Lets check out what wiki has to say about steering:
Steering the term applied to the collection of components, linkages, etc. which will allow a vessel (ship, boat) or vehicle (car, motorcycle, bicycle) to follow the desired course. An exception is the case of rail transport by which rail tracks combined together with railroad switches (and also known as 'points' in British English) provide the steering function.
How about this:
Steering the term applied to the collection of components, linkages, etc. which will allow the skier to follow the desird course. An exception is the case of carving by which ski side cut combined together with body movements provide the steering function.
Conclusion is that the steering angle and the skidding angle are two completely different things. Steering angle is the angle between the direction of the CoM and the direction the ski tip points. The skid angle or better yet the "side slip angle" is the ski angle relative to the snow flow. Carving would be steering. Steering angle cero. If the tails brake lose the skis would be over-steering. Now steering angle would be greater than cero.
If we look at aeronautical vehicles for a reference they normally turn so called "coordintaed" turns. If we have any pilots here please correct me if Im wrong. A coordinated turn is when you roll the airoplane sideways. Annother way of turning would be skid-to-turn where the plane is placed at a sideslip angle relative to the airflow. Check this out:
Skid-to-turn is an aeronautical vehicle reference for how such a vehicle may be turned. It applies to vehicles such as aircraft and missiles. In skid-to-turn, the vehicle does not roll to a preferred angle. Instead commands to the control surfaces are mixed to produce the maneuver in the desired direction. This is distinct from the coordinated turn used by aircraft pilots. For instance, a vehicle flying horizontally may be turned in the horizontal plane by the application of rudder controls to place the body at a sideslip angle relative to the airflow. This sideslip flow then produces a force in the horizontal plane to turn the vehicle's velocity vector. The benefit of the skid-to-turn maneuver is that it can be performed much quicker than a coordinated turn. This is useful when trying to correct for small errors. The disadvantage occurs if the vehicle has greater maneuverability in one body plane than another. In that case the turns are less efficient and either consume greater thrust or cause a greater loss of aircraft specific energy than coordinated turns.
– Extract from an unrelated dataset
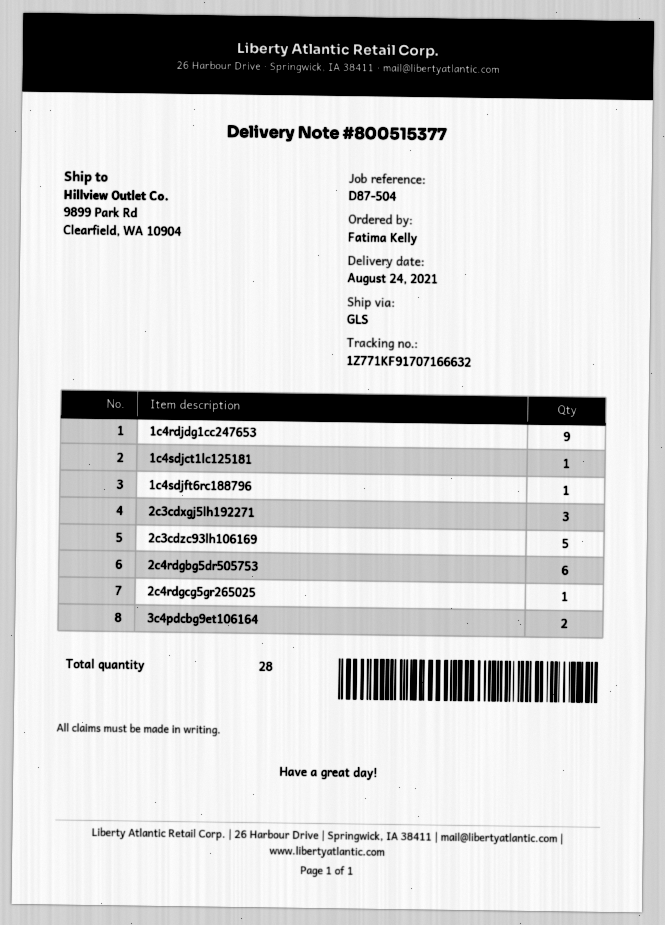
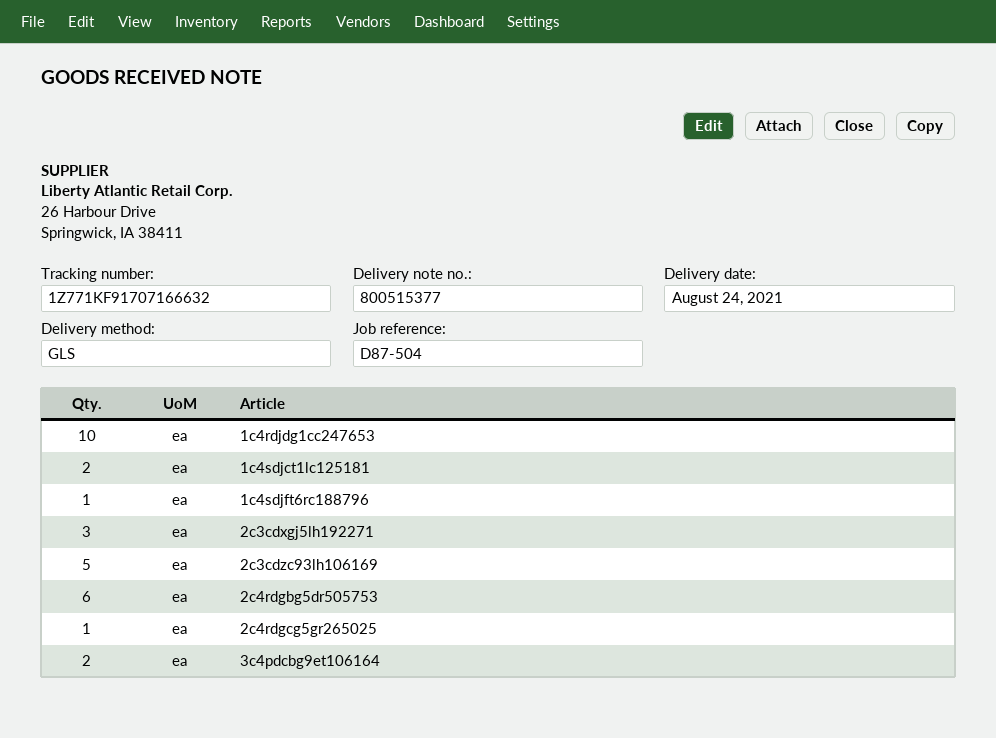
1c4rdjdg1cc247653: 9 -> 10
1c4sdjct1lc125181: 1 -> 2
I think that parallels to skiing can be drawn big time. Coordinated turns would be so called carved turns. Mabye we could replace the word carivng with the world coordintated alltogether. Skidded turns could be eather skidded or side slipped. If we look at the wiki here above we can read a very cool description of skidded (non carved (coordinated)) turns: in skid-to-turn, the skies are not rolled to a preferred angle. Insted commands to the control surfaces are mixed to produce the maneuver in the desired direction.